The AZT concentration used in this study is high, in comparison with clinical situations, and we think that AZT is still able to cause oxidative stress at low, clinically relevant concentrations, possibly at lower levels. For example, 20 μM AZT induced increased ROS production in macrophages, as measured by using more advanced techniques (13), and also in animal models mentioned above (36 –38).

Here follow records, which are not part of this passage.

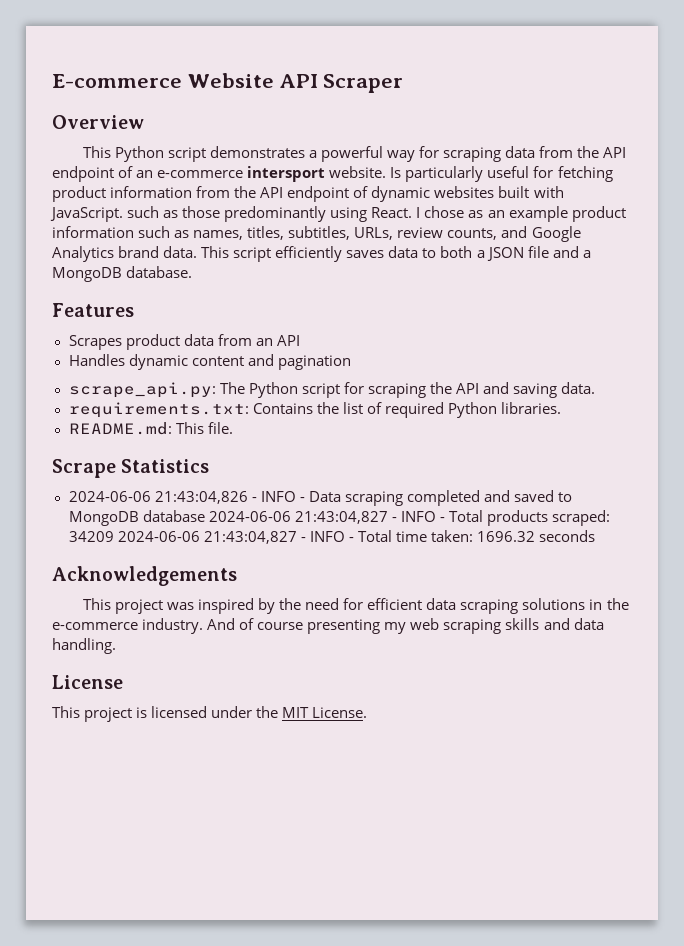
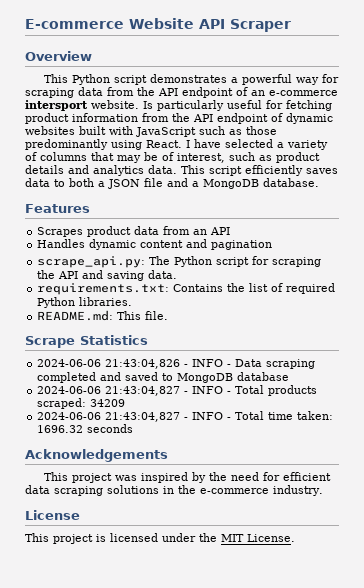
- Is particularly useful for fetching product information from the API endpoint of dynamic websites built with JavaScript. such as those predominantly using React.
+ Is particularly useful for fetching product information from the API endpoint of dynamic websites built with JavaScript such as those predominantly using React.
- I chose as an example product information such as names, titles, subtitles, URLs, review counts, and Google Analytics brand data.
+ I have selected a variety of columns that may be of interest, such as product details and analytics data.
- 2024-06-06 21:43:04,826 - INFO - Data scraping completed and saved to MongoDB database 2024-06-06 21:43:04,827 - INFO - Total products scraped: 34209 2024-06-06 21:43:04,827 - INFO - Total time taken: 1696.32 seconds
+ 2024-06-06 21:43:04,826 - INFO - Data scraping completed and saved to MongoDB database
+ 2024-06-06 21:43:04,827 - INFO - Total products scraped: 34209
+ 2024-06-06 21:43:04,827 - INFO - Total time taken: 1696.32 seconds
- And of course presenting my web scraping skills and data handling.

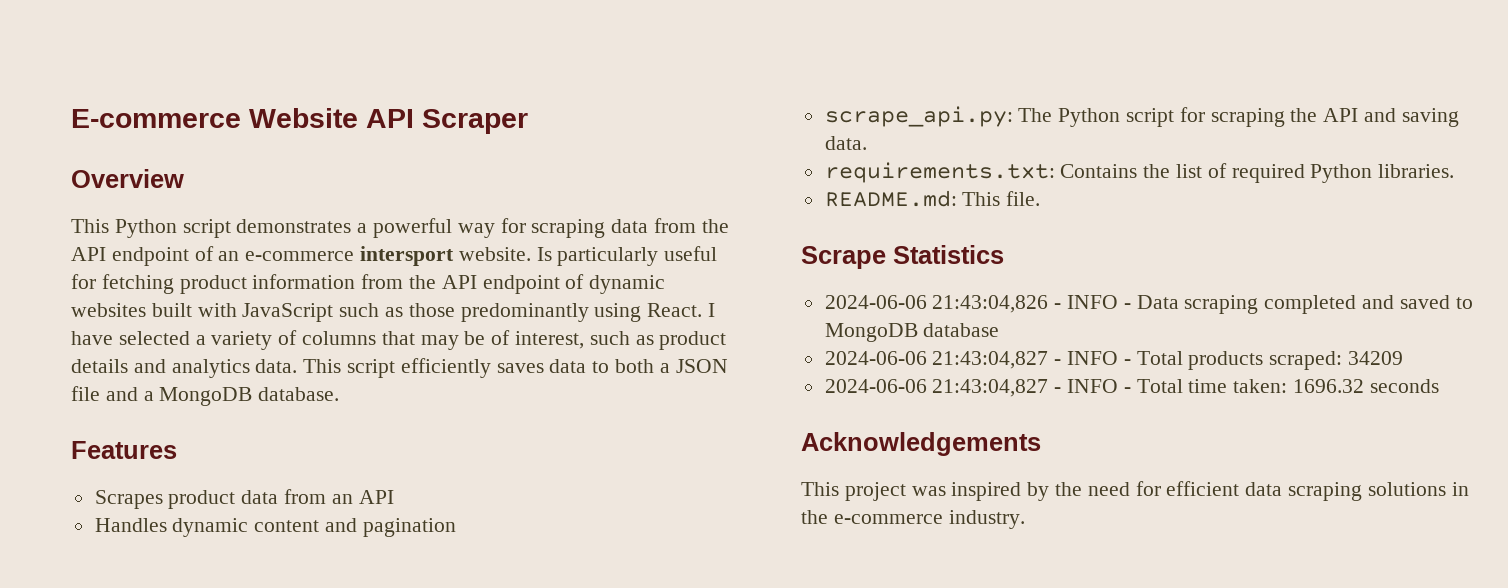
- License
- This project is licensed under the MIT License.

These results suggest that the effects of AZT on TK2 and dGK may be cumulative effects of low-level ROS induced by AZT over 3 days.

Uridine supplementation during antiviral therapy has been shown to reduce peripheral neuropathy and encephalopathy in AIDS patients and in animal models, but the mechanism of this protective effect is not known (23, 39). After uptake in cells, uridine can be metabolized to various nucleoside and nucleotide intermediates, e.g., uridine, cytidine, deoxycytidine, and thymidine nucleotides such as UTP, CTP, dCTP, and dTTP. The latter can be derived from uridine in proliferating cells, leading to elevated dCTP and dTTP levels, which may contribute to increased mtDNA synthesis. This could protect mitochondria from mtDNA depletion and mitochondrial malfunction. We observed that uridine supplementation reduced the levels of ROS and the associated protein carbonylation, abrogating the effects of AZT on TK2 and dGK protein levels in U2OS cells. The COX II levels were also normalized after the addition of uridine, indicating that the addition of uridine released blocked mtDNA synthesis in the cells treated with AZT, possibly by increasing the dCTP and dTTP levels through restoration of TK2 and/or dGK activity and/or uridine metabolites. Although the mechanism of these protective effects is still not clear, the protective effects of uridine on TK2 and dGK levels may explain in part the uridine effects observed in HIV patients and in animal models in connection with antiviral treatment with nucleoside analogs (23, 39, 40).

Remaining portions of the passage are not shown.